UV Spectrophotometric Method Development
and Validation for Simultaneous Determination of Flunarizine Dihydrochloride
and Propranolol Hydrochloride in Combined Capsule Dosage Form
Sangita W. Chapke*, Madhuri D. Game
Vidyabharati College of Pharmacy, C.K. Naidu Road,
Camp, Amravati-444602(M.S.) INDIA
*Corresponding Author E-mail: sangitachapke@gmail.com
A simple, sensitive, accurate and precise UV ‐ spectrophotometric isobestic point method
for simultaneous estimation of flunarizine dihydrochloride and propranolol HCl
in capsule dosage form has been developed and validated for accuracy,
precision, ruggedness, linearity and range. The wavelengths selected for
estimation of drugs were 262.5 nm (isobestic point at which both drug exhibit
equal absorbance) and 288.8 nm (λ max of propranolol
hydrochloride).
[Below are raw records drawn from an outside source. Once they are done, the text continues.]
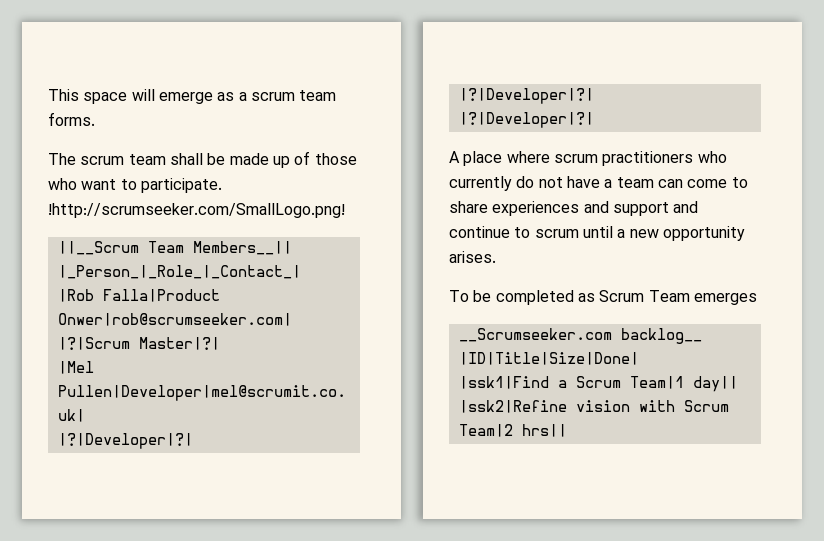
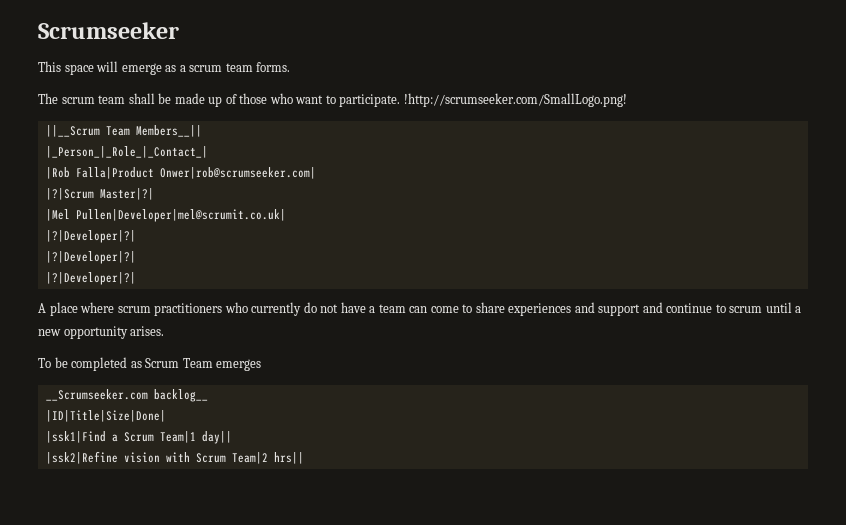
+ Scrumseeker

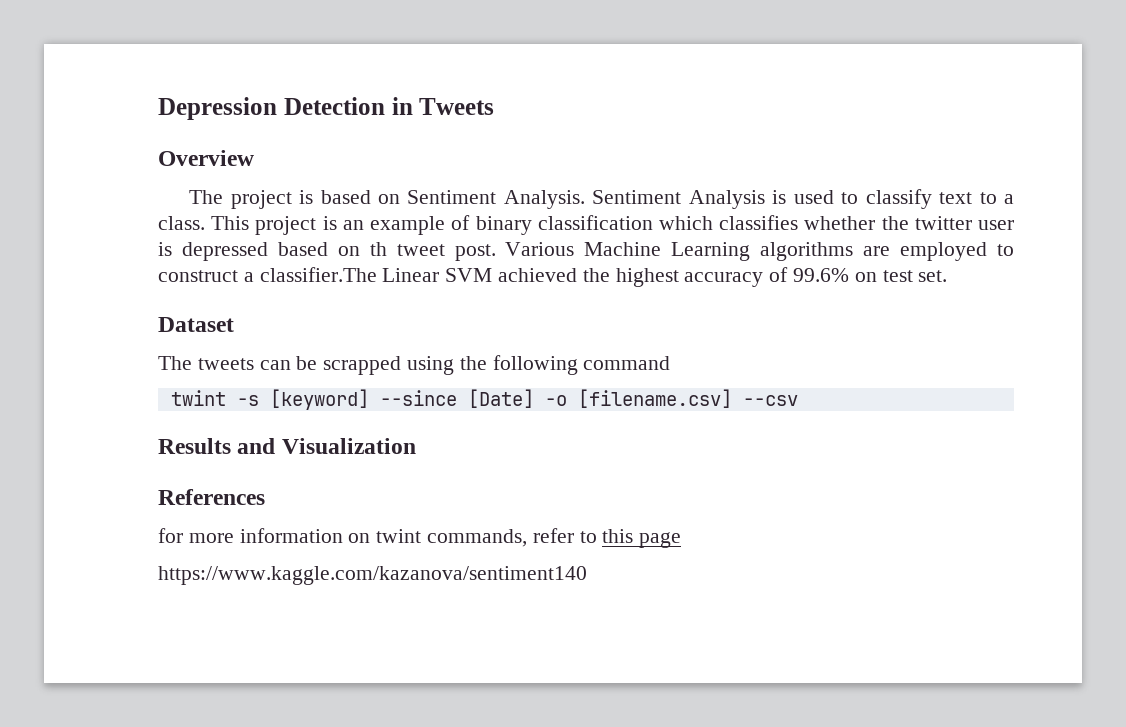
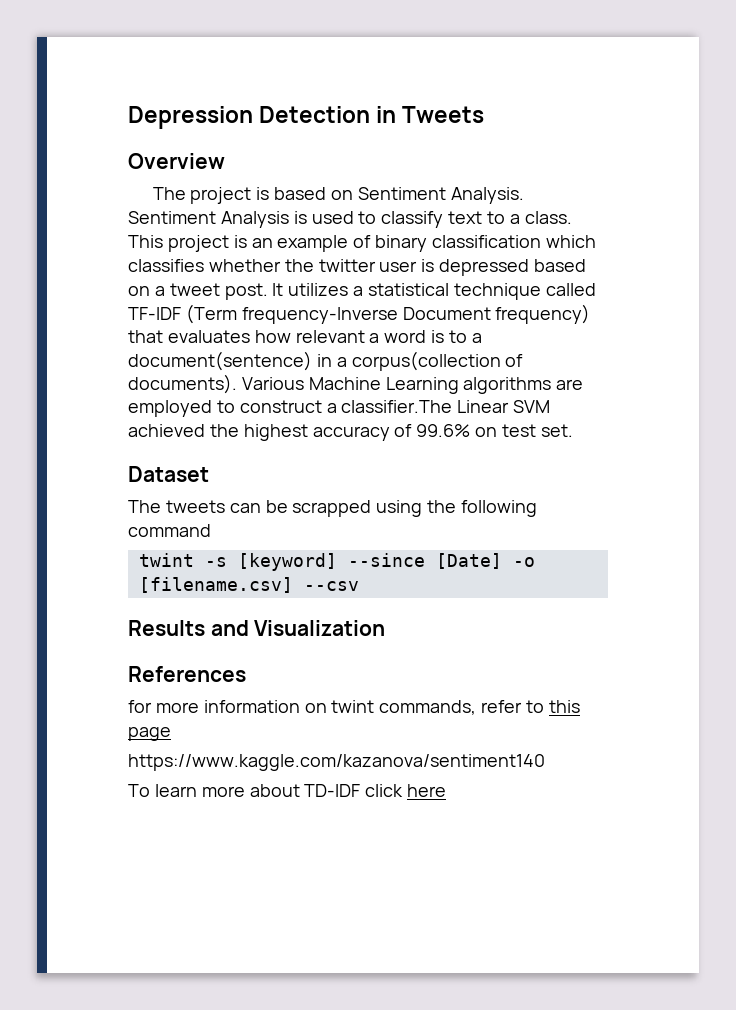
- This project is an example of binary classification which classifies whether the twitter user is depressed based on th tweet post.
+ This project is an example of binary classification which classifies whether the twitter user is depressed based on a tweet post.
+ It utilizes a statistical technique called TF-IDF (Term frequency-Inverse Document frequency) that evaluates how relevant a word is to a document(sentence) in a corpus(collection of documents).
+ To learn more about TD-IDF click here

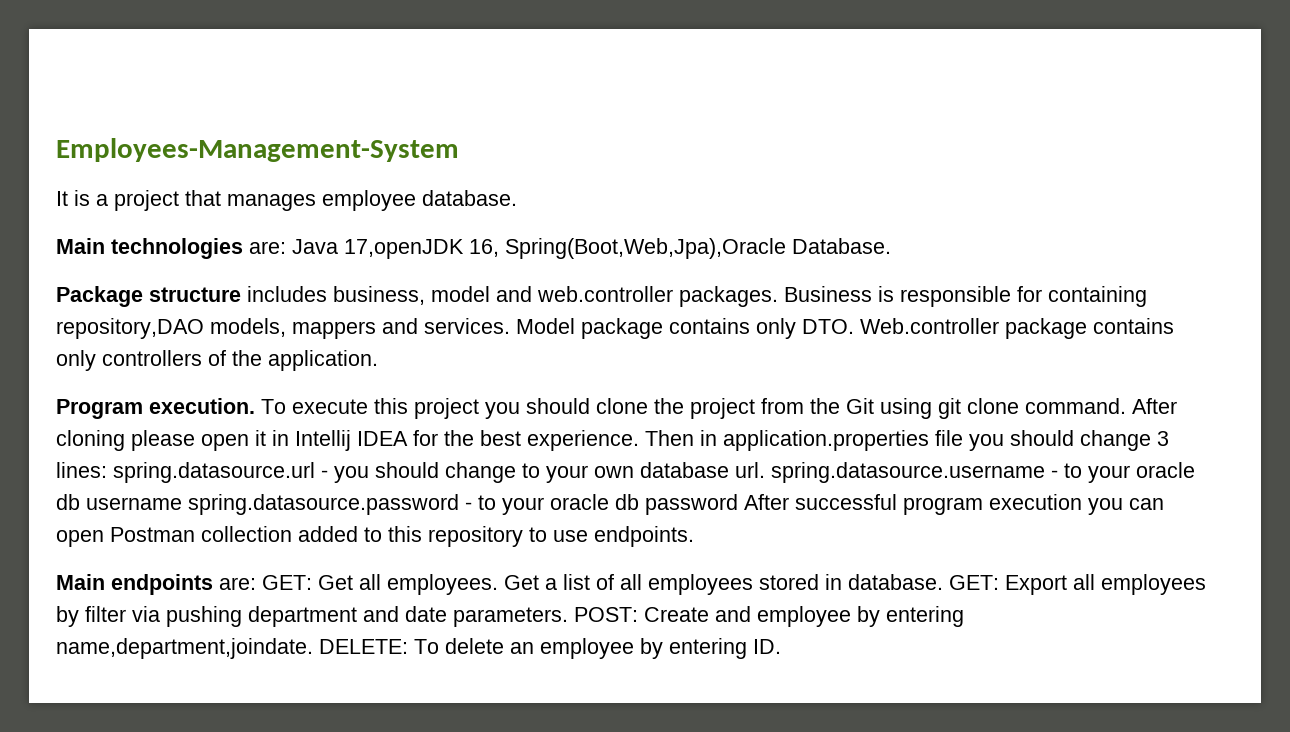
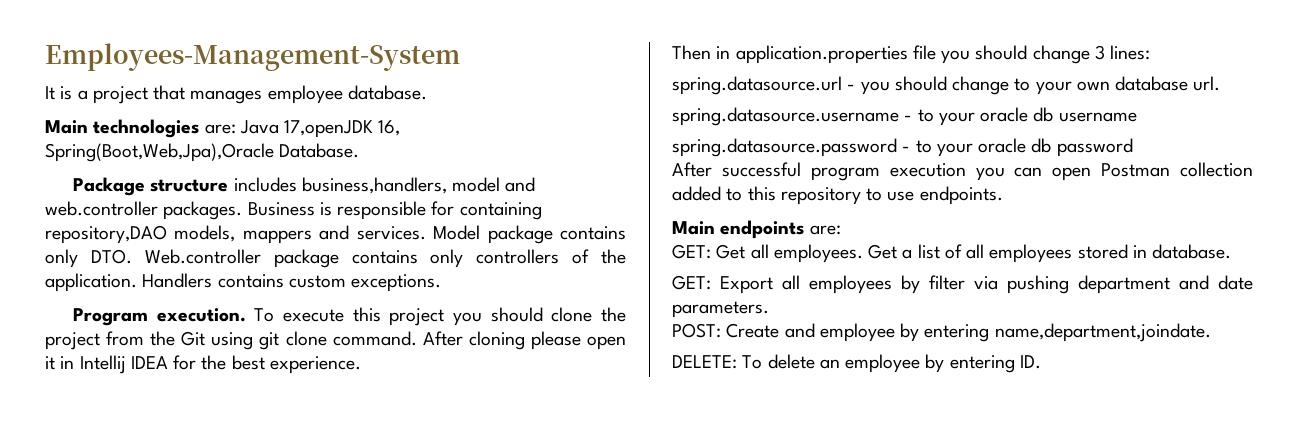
- Package structure includes business, model and web.controller packages.
+ Package structure includes business,handlers, model and web.controller packages.
+ Handlers contains custom exceptions.
- After cloning please open it in Intellij IDEA for the best experience. Then in application.properties file you should change 3 lines: spring.datasource.url - you should change to your own database url. spring.datasource.username - to your oracle db username spring.datasource.password - to your oracle db password After successful program execution you can open Postman collection added to this repository to use endpoints.
+ After cloning please open it in Intellij IDEA for the best experience.
+ Then in application.properties file you should change 3 lines:
+ spring.datasource.url - you should change to your own database url.
+ spring.datasource.username - to your oracle db username
+ spring.datasource.password - to your oracle db password
+ After successful program execution you can open Postman collection added to this repository to use endpoints.
- Main endpoints are: GET: Get all employees.
+ Main endpoints are:
+ GET: Get all employees.
- Get a list of all employees stored in database. GET: Export all employees by filter via pushing department and date parameters. POST: Create and employee by entering name,department,joindate. DELETE: To delete an employee by entering ID.
+ Get a list of all employees stored in database.
+ GET: Export all employees by filter via pushing department and date parameters.
+ POST: Create and employee by entering name,department,joindate.
+ DELETE: To delete an employee by entering ID.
Linearity for detector response for flunarizine
dihydrochloride and propranolol HCL were 1-25 μg/ml and 4-100 μg/ml
respectively. The method gives results for high accuracy and high recovery of
99.76±0.08 and 99.38±0.22 for flunarizine dihydrochloride and propranolol HCL
respectively. % R.S.D. values for marketed formulation analysis were found to
be less than 2 which indicated good precision and reproducibility of the
method. The method was found to be simple, sensitive, accurate and precise.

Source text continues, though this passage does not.